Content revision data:
*****

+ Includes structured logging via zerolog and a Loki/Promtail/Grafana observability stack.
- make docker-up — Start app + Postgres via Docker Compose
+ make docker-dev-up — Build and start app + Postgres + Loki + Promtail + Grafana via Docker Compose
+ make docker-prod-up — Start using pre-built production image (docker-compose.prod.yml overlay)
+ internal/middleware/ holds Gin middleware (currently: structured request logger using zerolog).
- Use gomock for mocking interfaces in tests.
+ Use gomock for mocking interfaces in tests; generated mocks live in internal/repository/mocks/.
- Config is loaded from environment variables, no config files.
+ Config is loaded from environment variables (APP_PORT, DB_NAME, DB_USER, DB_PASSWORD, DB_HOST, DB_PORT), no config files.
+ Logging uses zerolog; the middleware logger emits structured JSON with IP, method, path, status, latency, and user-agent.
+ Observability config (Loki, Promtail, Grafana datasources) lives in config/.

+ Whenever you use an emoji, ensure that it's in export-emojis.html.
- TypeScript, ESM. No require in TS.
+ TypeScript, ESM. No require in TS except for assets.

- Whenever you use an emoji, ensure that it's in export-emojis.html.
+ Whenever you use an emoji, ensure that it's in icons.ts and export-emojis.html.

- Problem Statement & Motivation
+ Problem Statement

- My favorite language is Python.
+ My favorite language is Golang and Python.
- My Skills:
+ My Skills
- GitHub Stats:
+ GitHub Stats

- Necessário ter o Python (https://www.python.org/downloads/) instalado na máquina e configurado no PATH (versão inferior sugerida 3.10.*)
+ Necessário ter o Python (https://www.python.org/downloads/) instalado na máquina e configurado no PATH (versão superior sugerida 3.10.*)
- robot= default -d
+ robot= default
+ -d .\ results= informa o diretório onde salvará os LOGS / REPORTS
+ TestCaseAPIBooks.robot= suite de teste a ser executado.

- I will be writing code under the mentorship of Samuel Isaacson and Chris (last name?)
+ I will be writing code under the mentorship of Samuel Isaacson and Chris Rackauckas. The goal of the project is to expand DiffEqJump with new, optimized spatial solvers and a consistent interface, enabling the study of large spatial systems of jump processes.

*****

- **Instructions to follow**: Wherever a line above includes the string "https", count it; give only the final tally.

- **Completed task**: 2